Last week I arrived at Eugene airport in Oregon after a great orientation week with other 18 interns, one of the best weeks ever!! but also I had days filled with worries because my bag got lost in Dallas Airport (I recover it 4 days later). After that, I had a crazy trip because I almost missed my connection flight to Eugene, but I finally got on the plane!.
So now I'm in this beautiful town in the NW of the United States, I live in an apartment near the University of Oregon with other intern and now friend: Ty, and other two girls. This week has been so difficult because of all the process of adapting myself to another culture and for trying to filling out all the documents for my payment, but at the same time is awesome to be able to live this experience.

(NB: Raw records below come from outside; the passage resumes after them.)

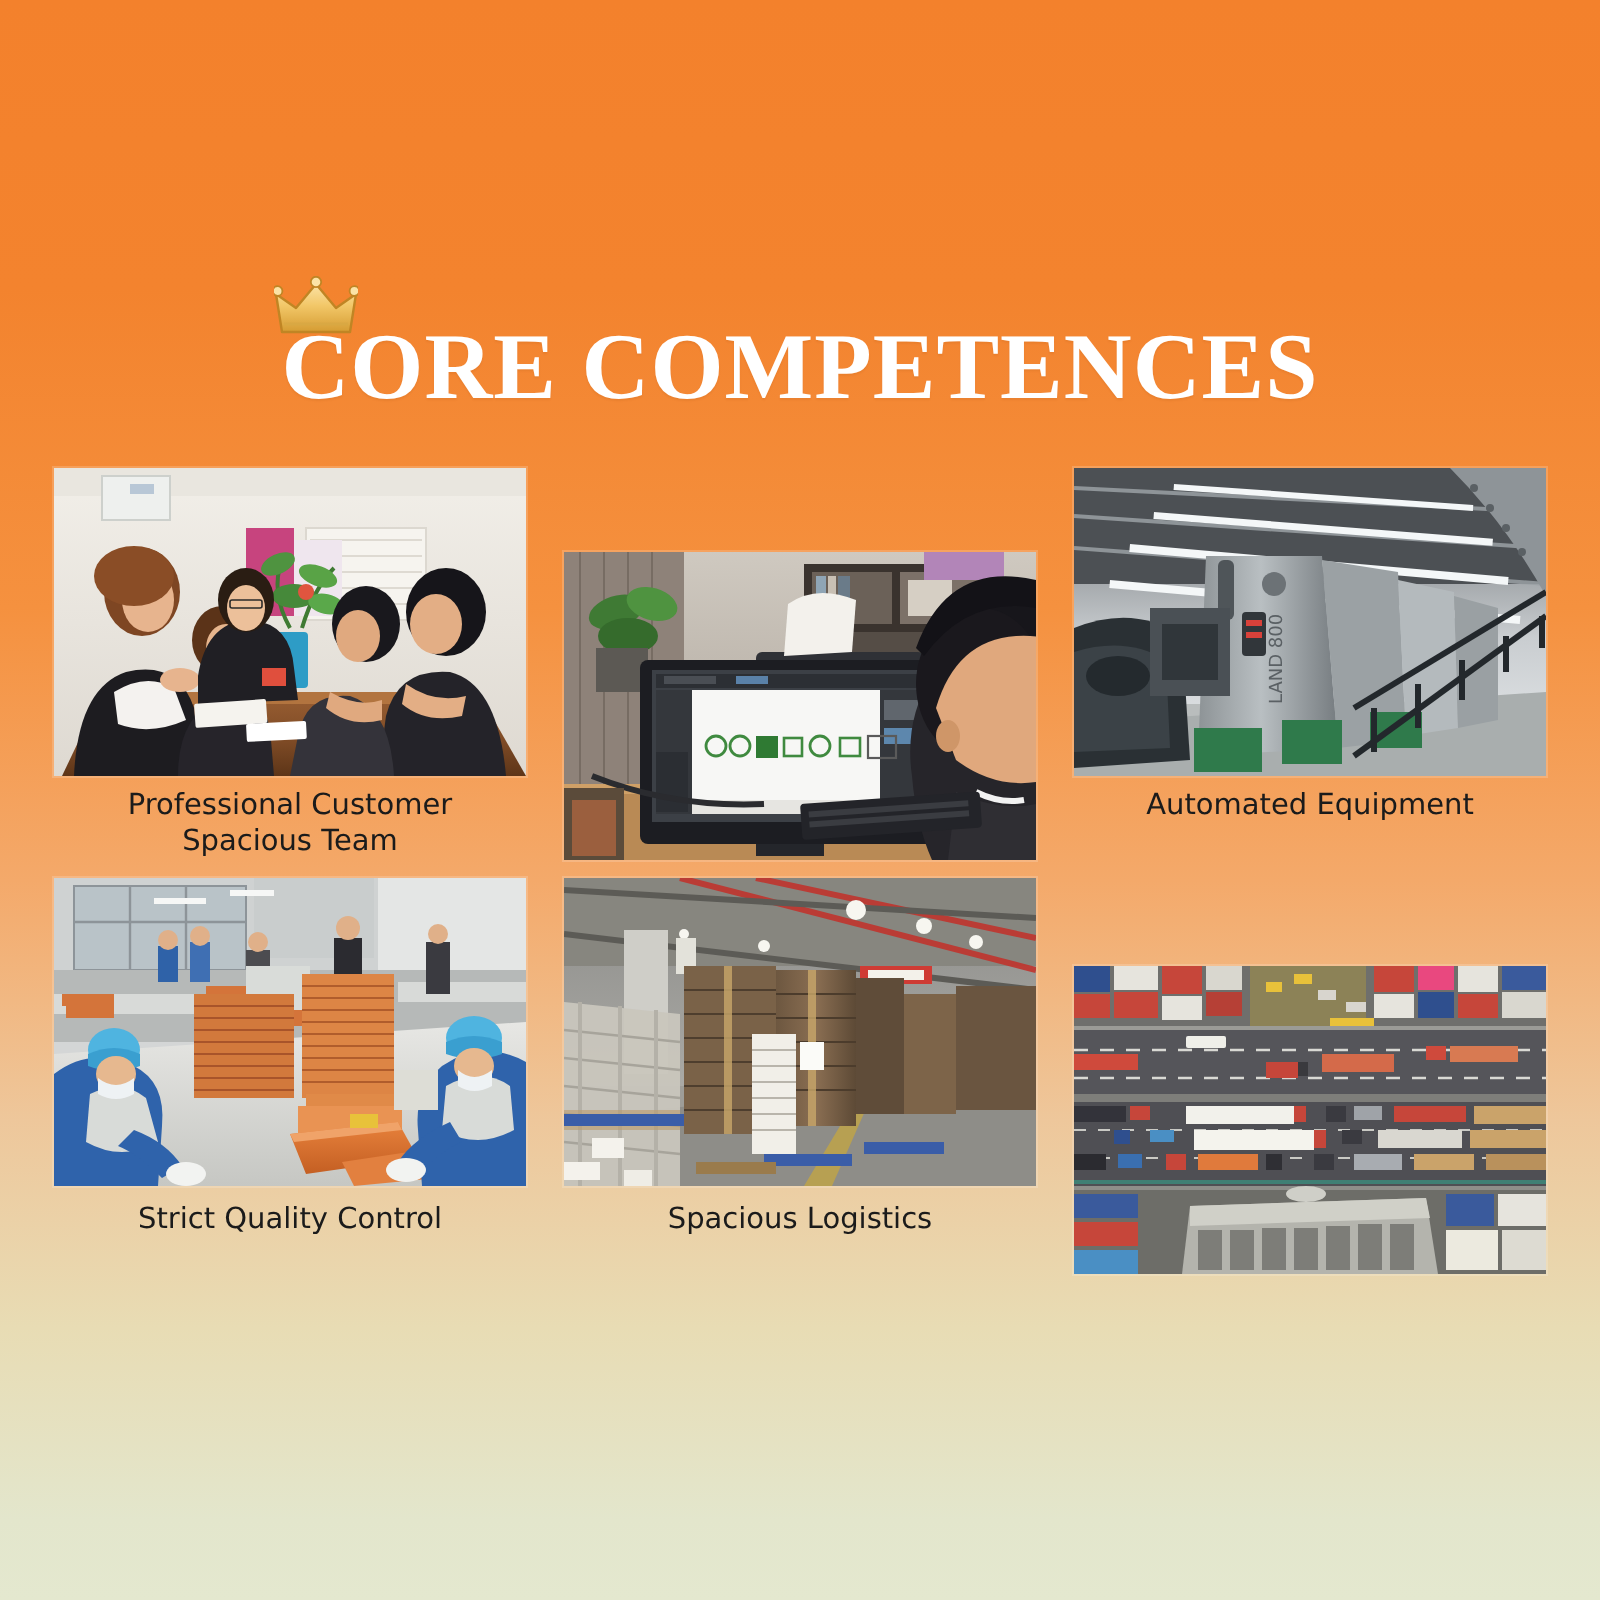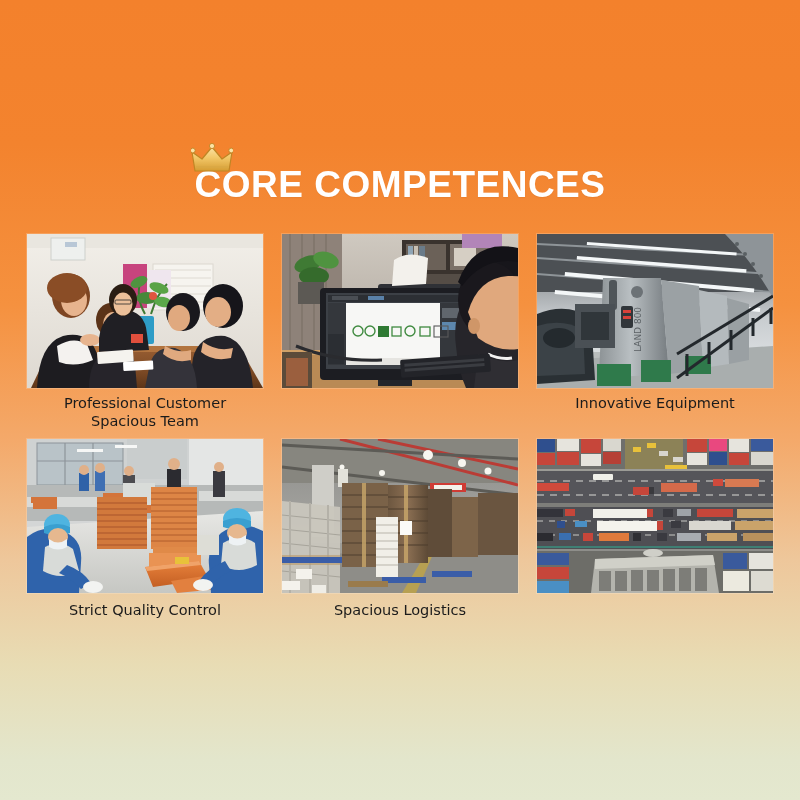"CORE COMPETENCES" .page-title { font-family: Liberation Sans, sans-serif -> Liberation Serif, serif; font-size: 37px -> 47px }
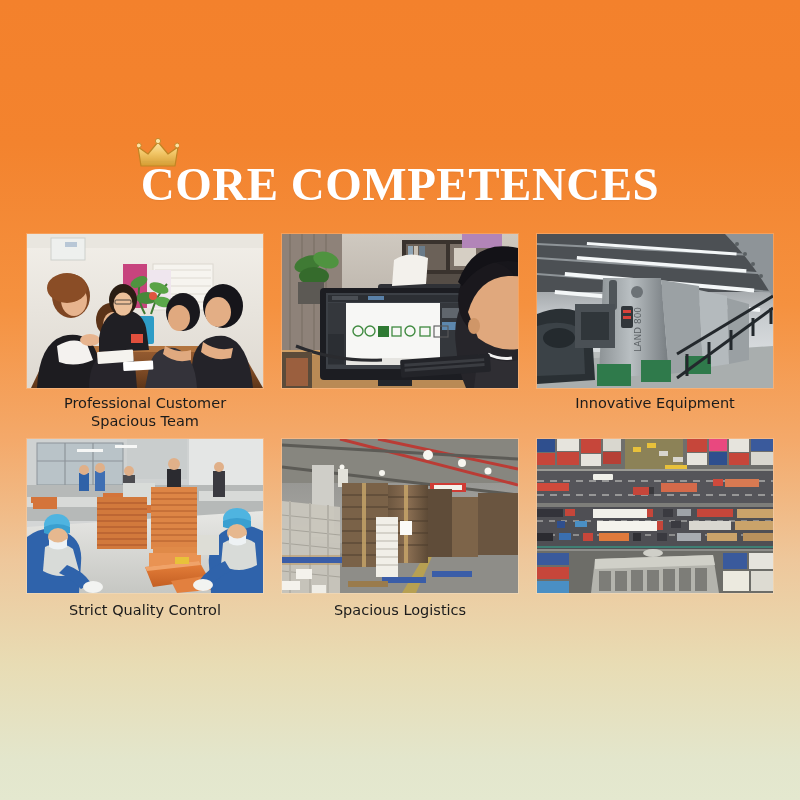"Professional Customer" .row { align-items: none -> flex-end }
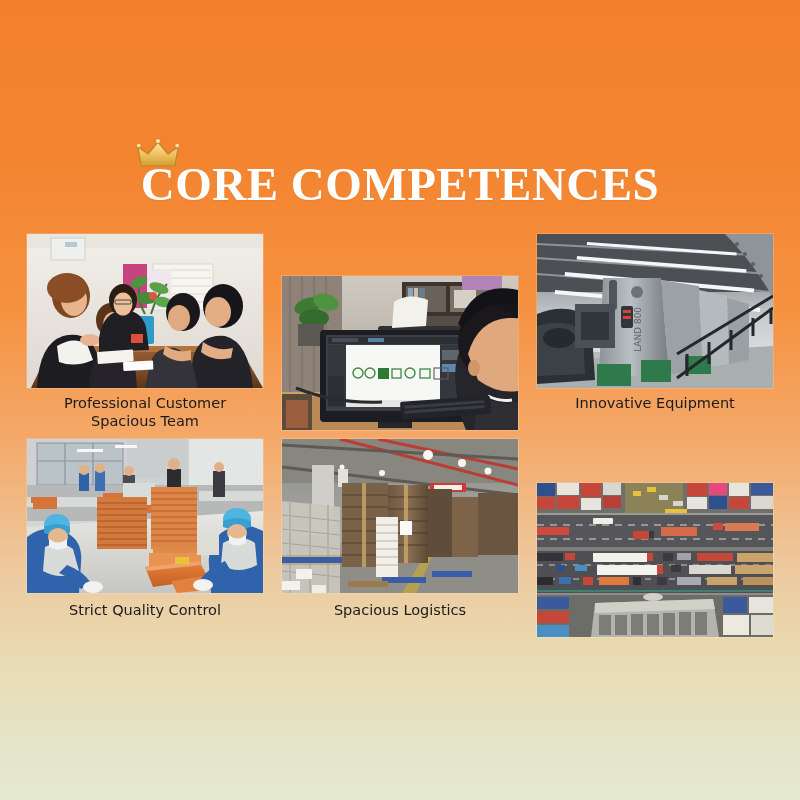"Innovative Equipment" span.ln { text: Innovative -> Automated }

I met my mentor (Dr. Amanda Thomas), and I started trying to grasp the theory of my project and how could I use the data from the National Seismic Network of Colombia to detect tectonic tremor with some supervised machine learning, I made some tutorials and read the basic theory of machine learning. My main goals for this summer internship are: (1) Getting a well understanding of the state of art in tectonic tremors (2) Developing algorithms for tremor detection and (3) linking the results with the tectonic setting of Colombia.
Furthermore, I met the grads students that work with my mentor (Tyler, Alex, Tim, Emily, and Geena) and they are great, they are so nice to me and Ty. It's so good to be here and I'll try to get the most out of this internship, it's exciting to think about all the new experiences that are going to follow it.